Exercise brief - Up to and including the line that holds "get full autocompletion.", print the data exactly from its first line; do not print the pictures.

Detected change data
☆ ☆ ☆ ☆

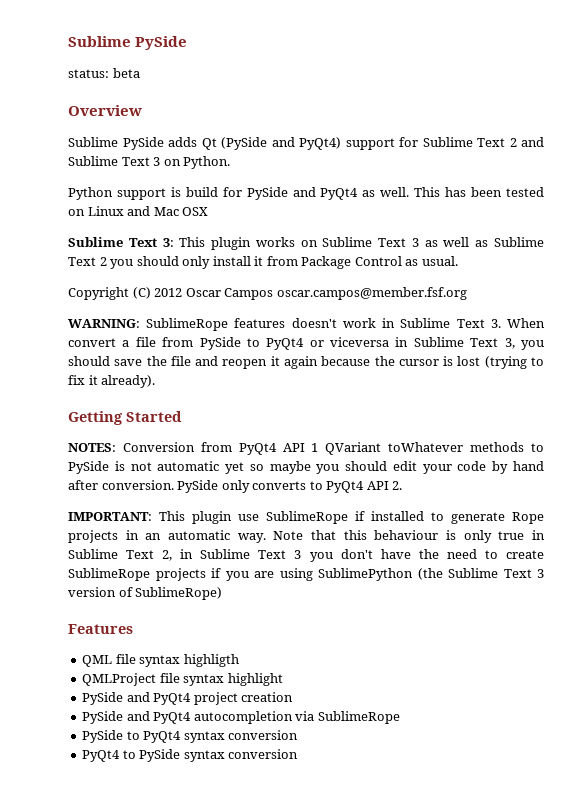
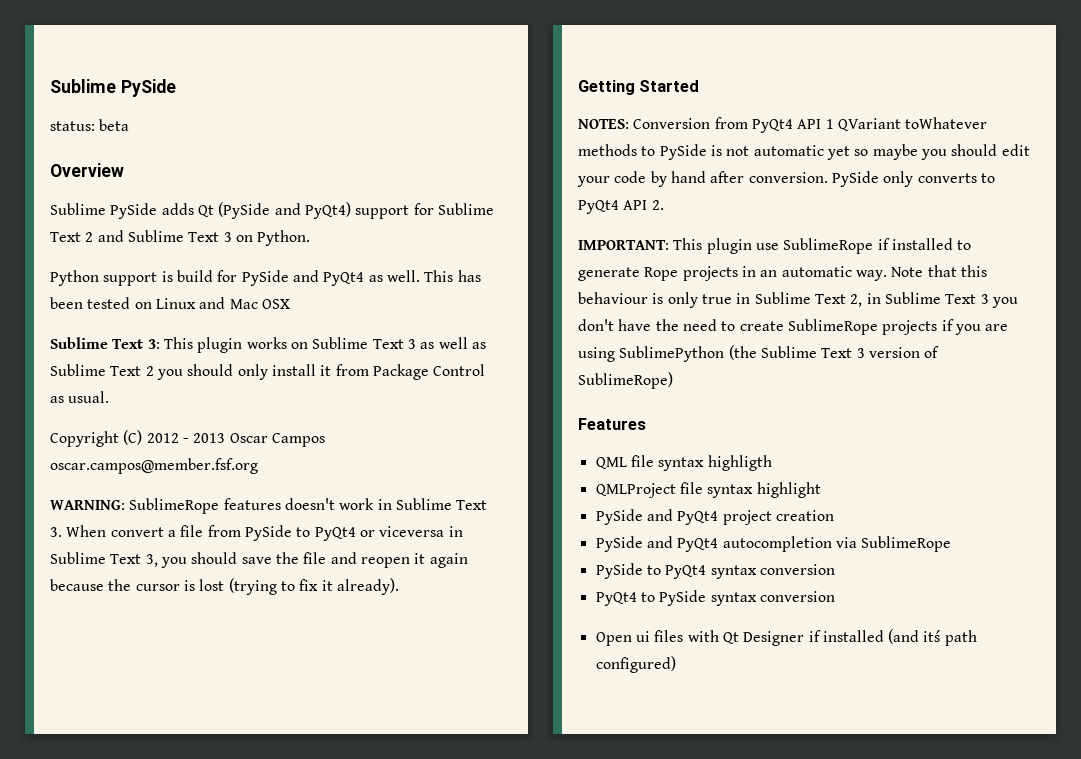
- Copyright (C) 2012 Oscar Campos oscar.campos@member.fsf.org
+ Copyright (C) 2012 - 2013 Oscar Campos oscar.campos@member.fsf.org
+ Open ui files with Qt Designer if installed (and itś path configured)

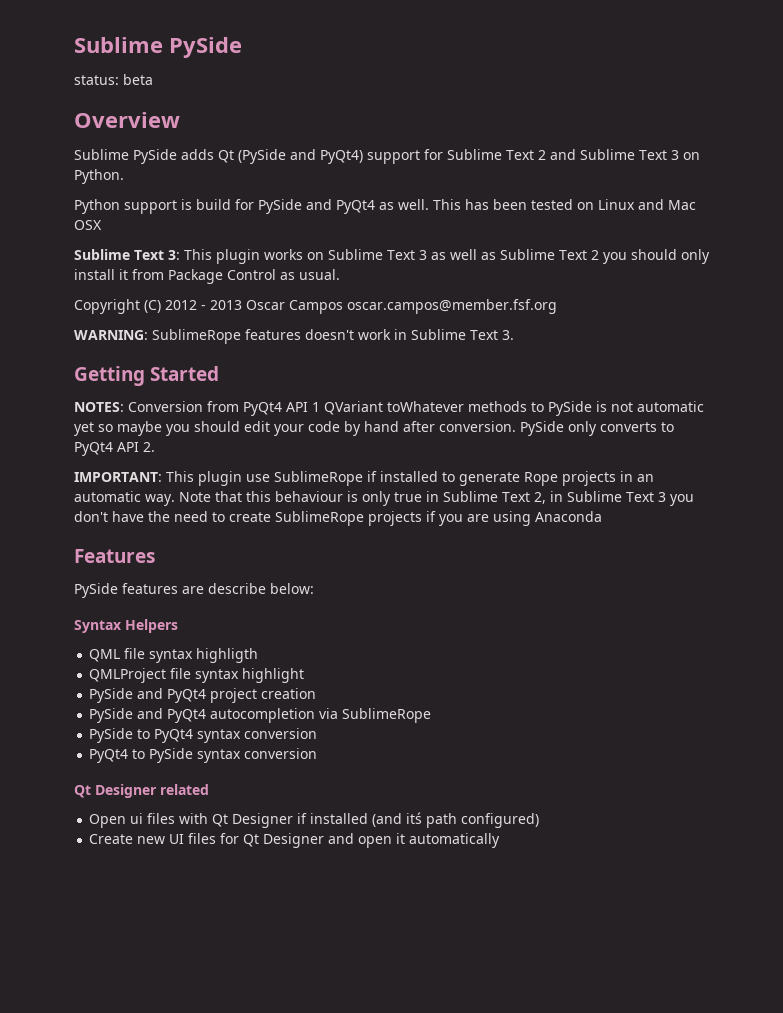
- WARNING: SublimeRope features doesn't work in Sublime Text 3. When convert a file from PySide to PyQt4 or viceversa in Sublime Text 3, you should save the file and reopen it again because the cursor is lost (trying to fix it already).
+ WARNING: SublimeRope features doesn't work in Sublime Text 3.
- Note that this behaviour is only true in Sublime Text 2, in Sublime Text 3 you don't have the need to create SublimeRope projects if you are using SublimePython (the Sublime Text 3 version of SublimeRope)
+ Note that this behaviour is only true in Sublime Text 2, in Sublime Text 3 you don't have the need to create SublimeRope projects if you are using Anaconda
  Features
+ PySide features are describe below:
+ Syntax Helpers
+ Qt Designer related
+ Create new UI files for Qt Designer and open it automatically

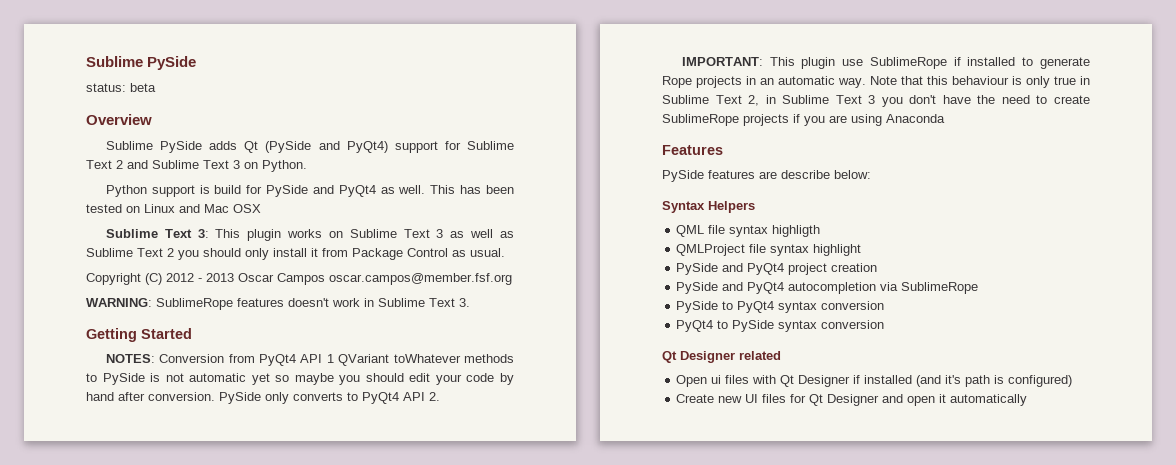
- Open ui files with Qt Designer if installed (and itś path configured)
+ Open ui files with Qt Designer if installed (and it's path is configured)

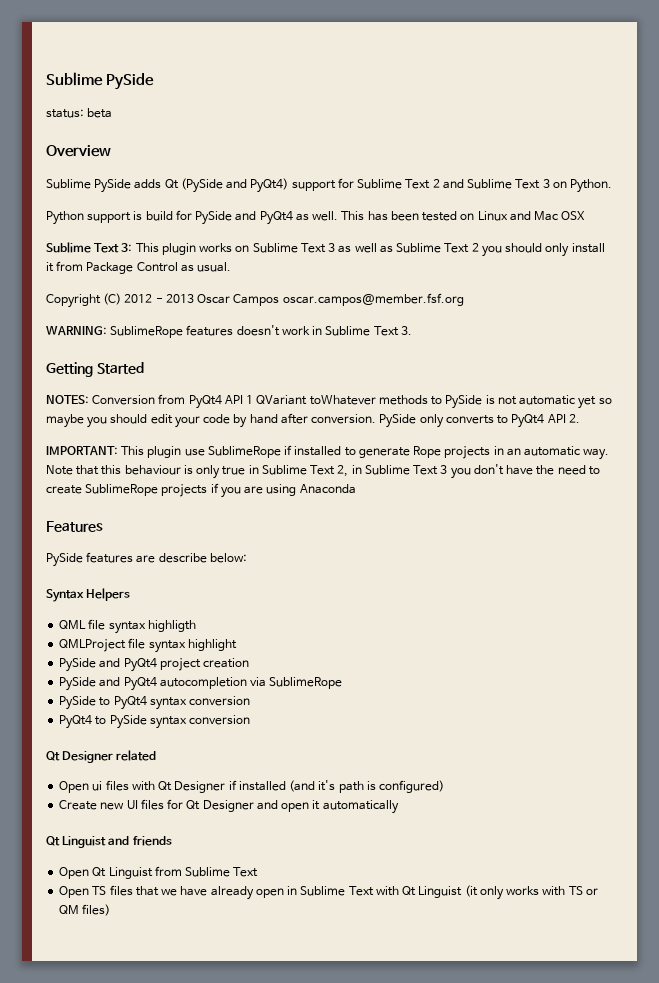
+ Qt Linguist and friends
+ Open Qt Linguist from Sublime Text
+ Open TS files that we have already open in Sublime Text with Qt Linguist (it only works with TS or QM files)

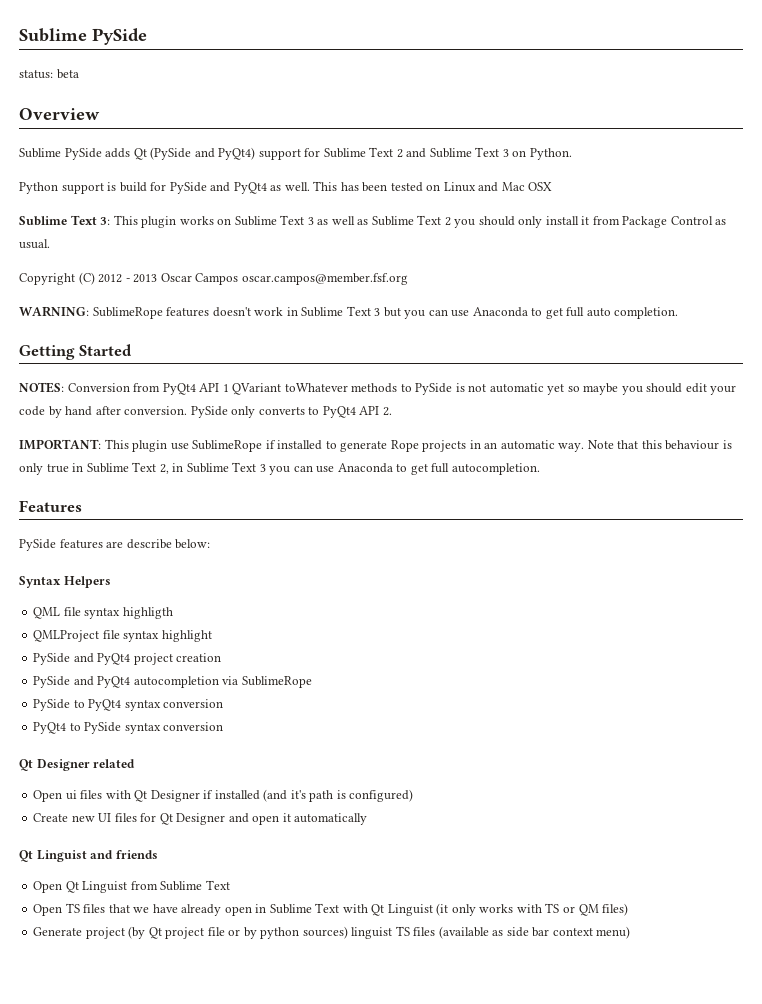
- WARNING: SublimeRope features doesn't work in Sublime Text 3.
+ WARNING: SublimeRope features doesn't work in Sublime Text 3 but you can use Anaconda to get full auto completion.
- Note that this behaviour is only true in Sublime Text 2, in Sublime Text 3 you don't have the need to create SublimeRope projects if you are using Anaconda
+ Note that this behaviour is only true in Sublime Text 2, in Sublime Text 3 you can use Anaconda to get full autocompletion.
+ Generate project (by Qt project file or by python sources) linguist TS files (available as side bar context menu)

☆ ☆ ☆ ☆

Exercise response -
- Copyright (C) 2012 Oscar Campos oscar.campos@member.fsf.org
+ Copyright (C) 2012 - 2013 Oscar Campos oscar.campos@member.fsf.org
+ Open ui files with Qt Designer if installed (and itś path configured)

- WARNING: SublimeRope features doesn't work in Sublime Text 3. When convert a file from PySide to PyQt4 or viceversa in Sublime Text 3, you should save the file and reopen it again because the cursor is lost (trying to fix it already).
+ WARNING: SublimeRope features doesn't work in Sublime Text 3.
- Note that this behaviour is only true in Sublime Text 2, in Sublime Text 3 you don't have the need to create SublimeRope projects if you are using SublimePython (the Sublime Text 3 version of SublimeRope)
+ Note that this behaviour is only true in Sublime Text 2, in Sublime Text 3 you don't have the need to create SublimeRope projects if you are using Anaconda
  Features
+ PySide features are describe below:
+ Syntax Helpers
+ Qt Designer related
+ Create new UI files for Qt Designer and open it automatically

- Open ui files with Qt Designer if installed (and itś path configured)
+ Open ui files with Qt Designer if installed (and it's path is configured)

+ Qt Linguist and friends
+ Open Qt Linguist from Sublime Text
+ Open TS files that we have already open in Sublime Text with Qt Linguist (it only works with TS or QM files)

- WARNING: SublimeRope features doesn't work in Sublime Text 3.
+ WARNING: SublimeRope features doesn't work in Sublime Text 3 but you can use Anaconda to get full auto completion.
- Note that this behaviour is only true in Sublime Text 2, in Sublime Text 3 you don't have the need to create SublimeRope projects if you are using Anaconda
+ Note that this behaviour is only true in Sublime Text 2, in Sublime Text 3 you can use Anaconda to get full autocompletion.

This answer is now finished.